Ancient identifications[edit]

Ancient sources provide a wealth of interpretations of Odysseus' wanderings, with a complex range of traditions which affect one another in various ways. Broadly speaking there are two dominant trends. One is that of Euhemerist accounts, which re-wrote mythical stories without their fantastic elements, and were often seen as thereby recovering "historical" records. The other reflects the conventions of foundation myths, whereby stories of a city or institution being founded in the course of Odysseus' travels often came to have political significance.

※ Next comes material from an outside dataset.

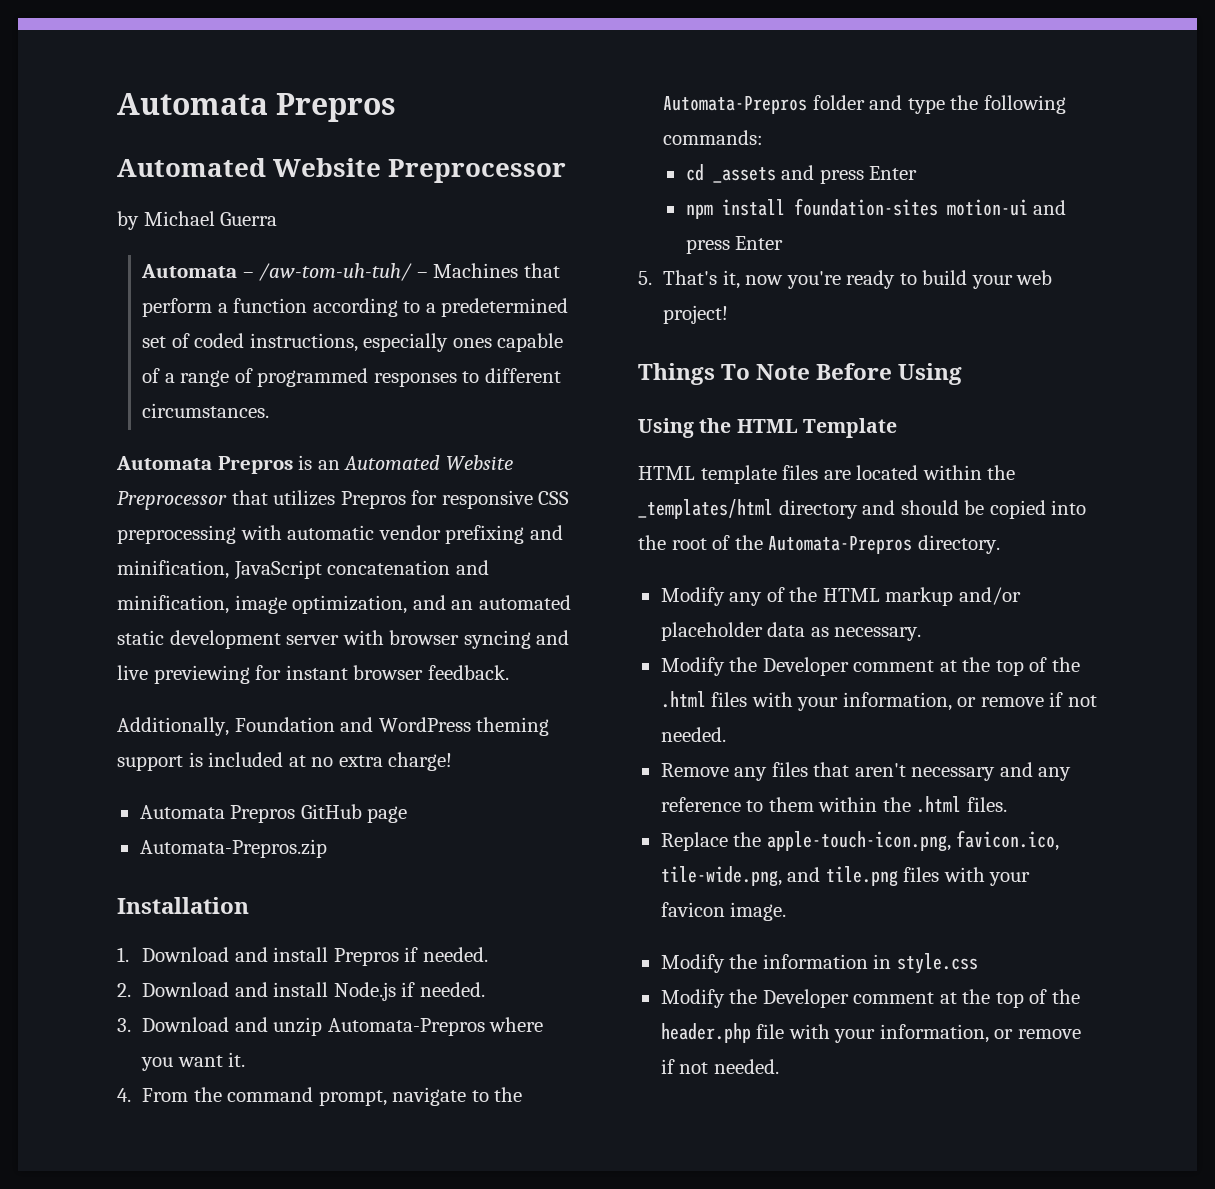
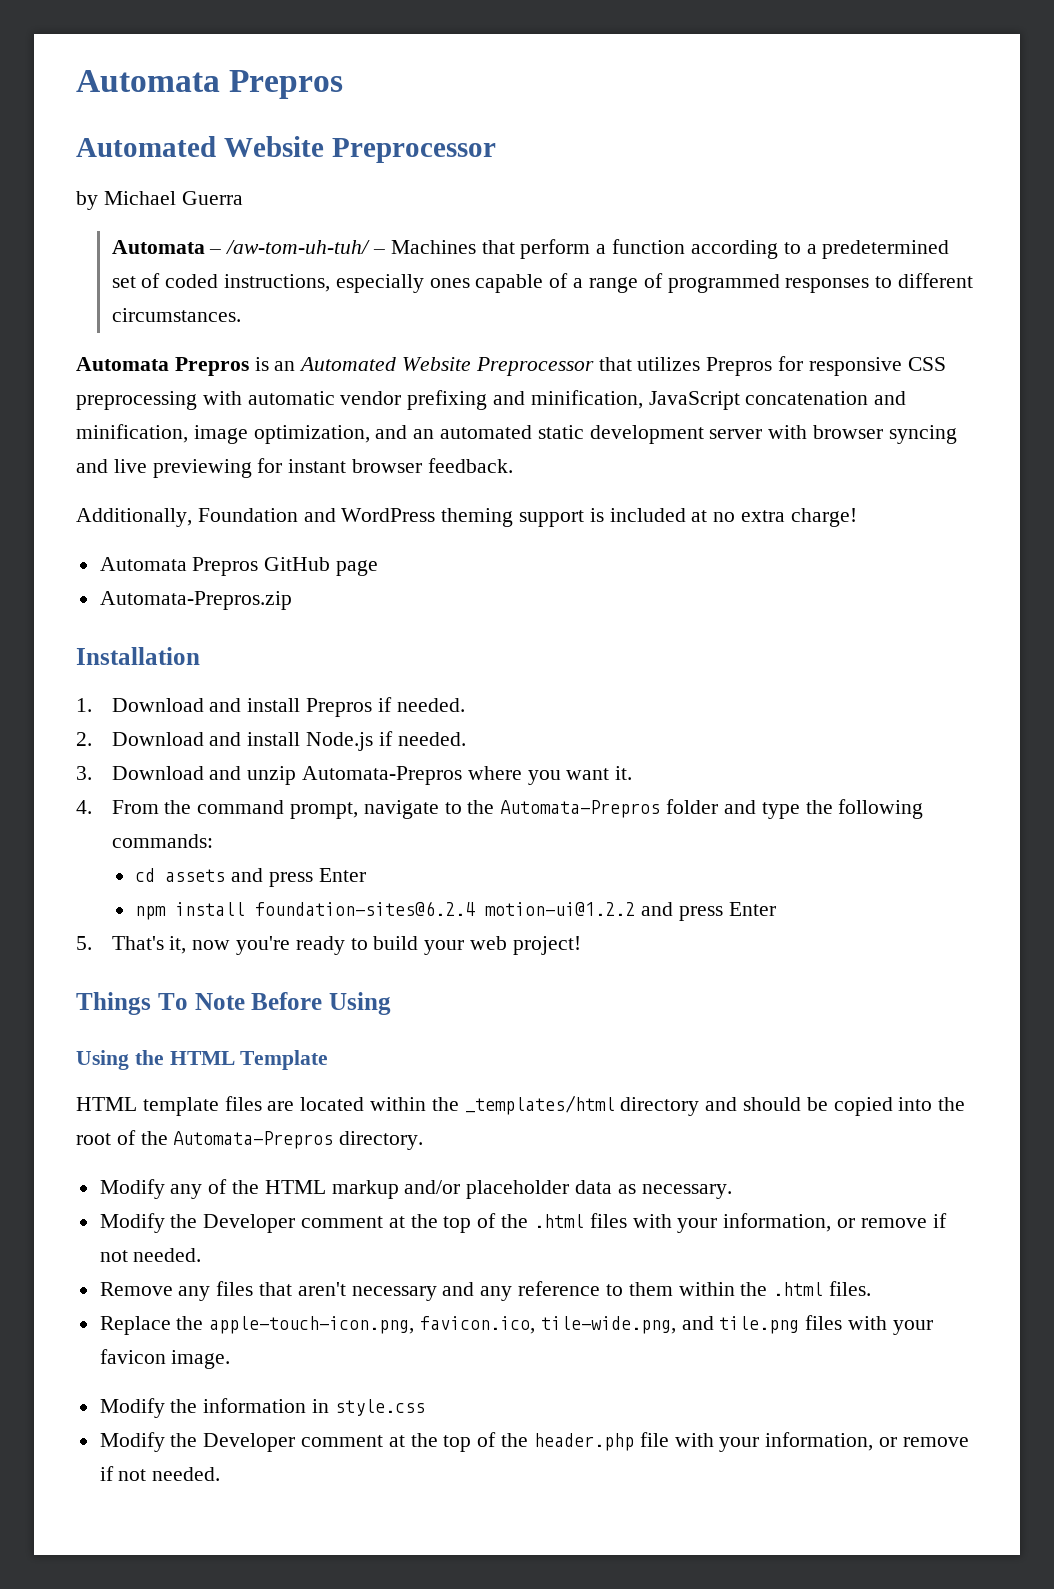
- cd _assets and press Enter
+ cd assets and press Enter
- npm install foundation-sites motion-ui and press Enter
+ npm install foundation-sites@6.2.4 motion-ui@1.2.2 and press Enter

Some identifications are common to both groups. The main distinctions between them are in how the identifications were passed down through the generations, and the uses to which they were put. The most standard identifications, which are rarely disputed in ancient sources, are

Euhemerist accounts[edit]

Euhemerist accounts are generally those found in writers on antiquarian subjects, geographers, scholars, and historians. The most important ancient sources are the 1st century geographer Strabo, who is our source for information on Eratosthenes' and Polybius' investigations into the matter; and the novelisation of the Trojan War that goes under the name of Dictys of Crete, which many later writers treated as an authentic historical record of the war.

The prototypes for this tradition are in the 5th century BC. Herodotus identifies the land of the lotus-eaters as a headland in the territory of the Gindanes tribe in Libya, and Thucydides reports the standard identifications mentioned above.[10] Herodotus and Thucydides do not actively euhemerise, but simply take local myths at face value for the political importance they had at the time.[11]

Euhemerist accounts become more prominent in Alexandrian scholarship of the Hellenistic period. Callimachus identifies Scheria as Corcyra, and also identifies Calypso's island with Gaudos (modern Gozo, part of Malta).[12] His student Apollonius of Rhodes also identifies Scheria as Corcyra in his epic the Argonautica.[13]

Apollonius' successor as head of the library of Alexandria, Eratosthenes, wrote a detailed investigation into Odysseus' wanderings. Eratosthenes takes a cynical view, regarding Homer as an entertainer, not an educator: "You will find the scene of the wanderings of Odysseus when you find the cobbler who sewed up the bag of the winds."[14] This does not mean that he refuses any and all identifications. He conjectures that Hesiod's information about the wanderings (see below on Hesiod) came from historical inquiries that Hesiod had made.[15] The 2nd century BC poet-historian Apollodorus of Athens sympathises with Eratosthenes, believing that Homer imagined the wanderings as having taken place in a kind of fairyland in the Atlantic; he actively criticises the standard identifications in and around Sicily, and refuses to offer any identifications of his own.[16]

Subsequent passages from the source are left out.